For smaller companies, the crisis is more apparent in everyday life: CineD points out that film productions have to recalculate their media and backup budgets because storage cards, SSD RAIDs, and archiving systems are becoming more expensive and harder to obtain. CineD). The same applies to agencies, research institutes, or start-ups that process large amounts of data: rising storage prices can delay projects or force them to keep less data, which directly affects the quality of analyses and AI models. CIO.com).

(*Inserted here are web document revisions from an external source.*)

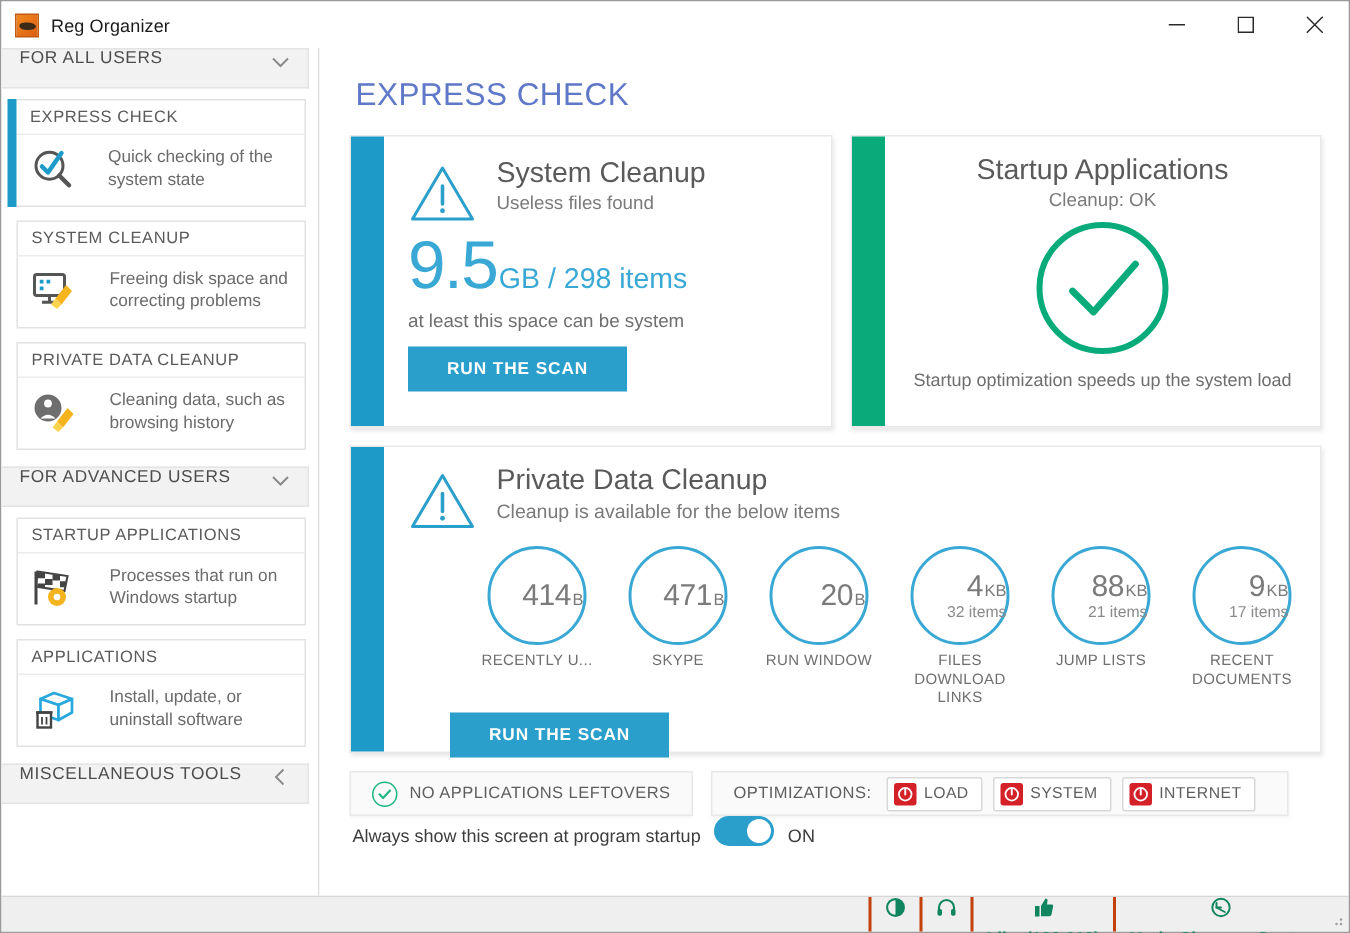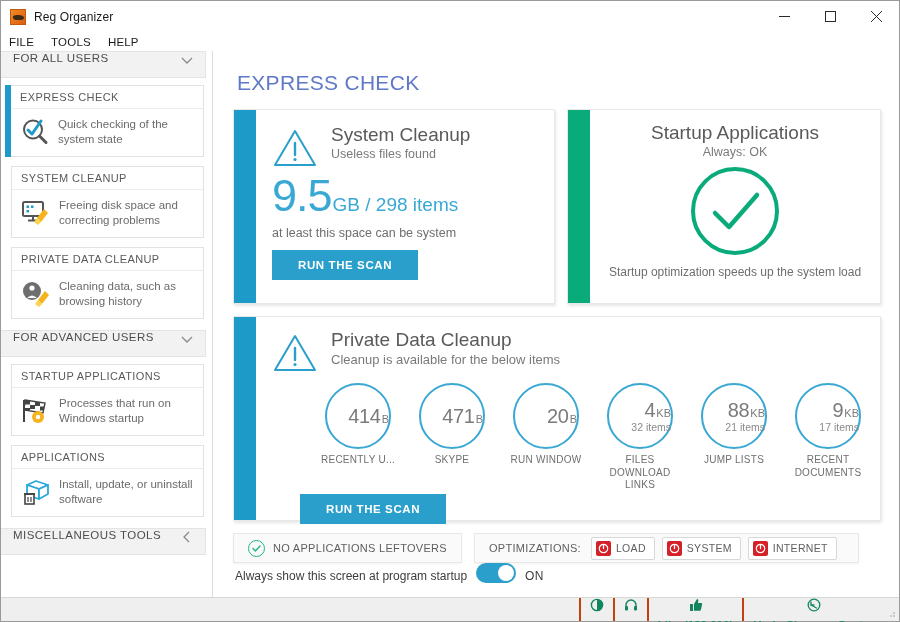"FILE" div.menubar { html: <div> <div>FILE</div> <div>TOOLS</div> <div>HELP</div> </div> -> none }
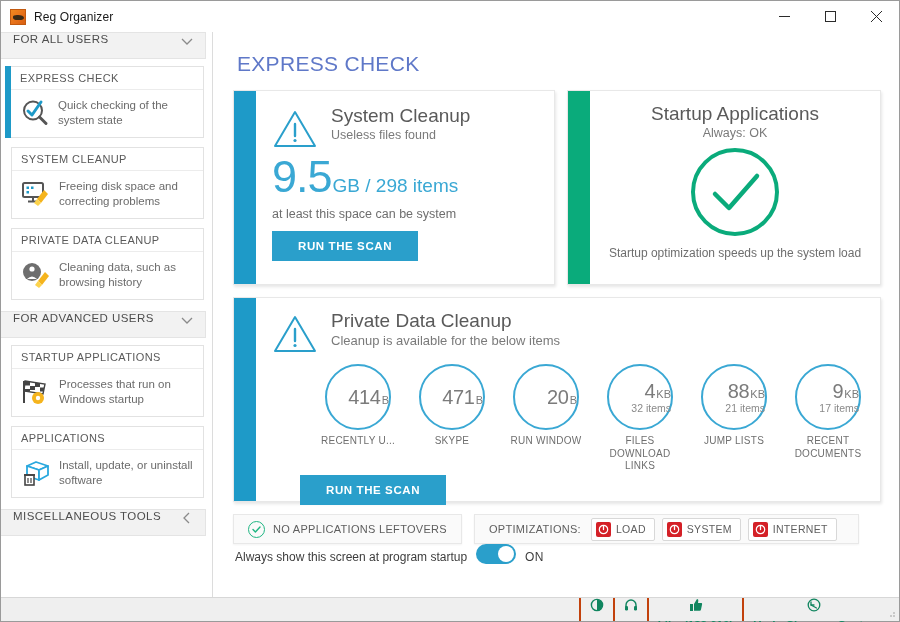"Quick checking of the system" .nav-card-body { gap: 8px -> 22px }
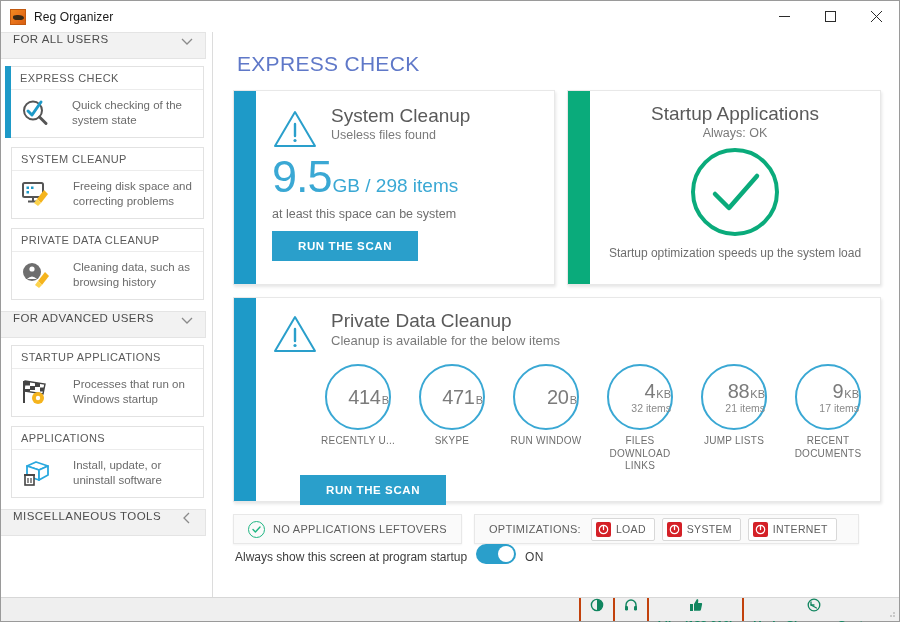"Always: OK" div.st-status { text: Always -> Cleanup }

Private users are indirectly affected: trade media like Tom's Hardware and Yahoo Finance point out that the same DRAM and NAND production used in AI servers is also needed for consumer devices such as laptops, smartphones, and televisions, so shortages on the corporate side lead to steigenden Endkundenpreisen führen können (Yahoo Finanzen).

Ecological aspects

The storage crisis due to AI is inextricably linked to the issue of energy. Goldman Sachs forecasts that the global electricity demand of data centers will increase by up to 165 Prozent im Vergleich zu 2023 ansteigen könnte. by the end of the decade. A study cited by Reuters estimates that data centers in the US will consume up to 12 Prozent des gesamten nationalen Stromverbrauchs ausmachen könnten. by 2028. The International Energy Agency expects data centers to mehr Strom verbrauchen könnten als das heutige Japan.

by 2030. In addition to this energy hunger, there is an often underestimated water consumption: Brookings describes that a typical data center uses around 300.000 Gallonen Wasser pro Tag für Kühlung benötigt. A recent overview of the water balance of AI data centers summarizes that US data centers directly consumed approximately 66 Milliarden Liter Wasser verbrauchten.

in 2023. This ecological perspective increases the pressure on the storage industry: the higher the storage density, the greater the production complexity – for example, with modern 3D NAND structures with over 200 layers – and the higher the resource consumption in the fabs. Blocks & Files). At the same time, providers like Huawei argue that all-flash data centers can be more energy-efficient in the long run than HDD-based systems, which could at least partially mitigate the storage crisis with efficiency gains. Huawei).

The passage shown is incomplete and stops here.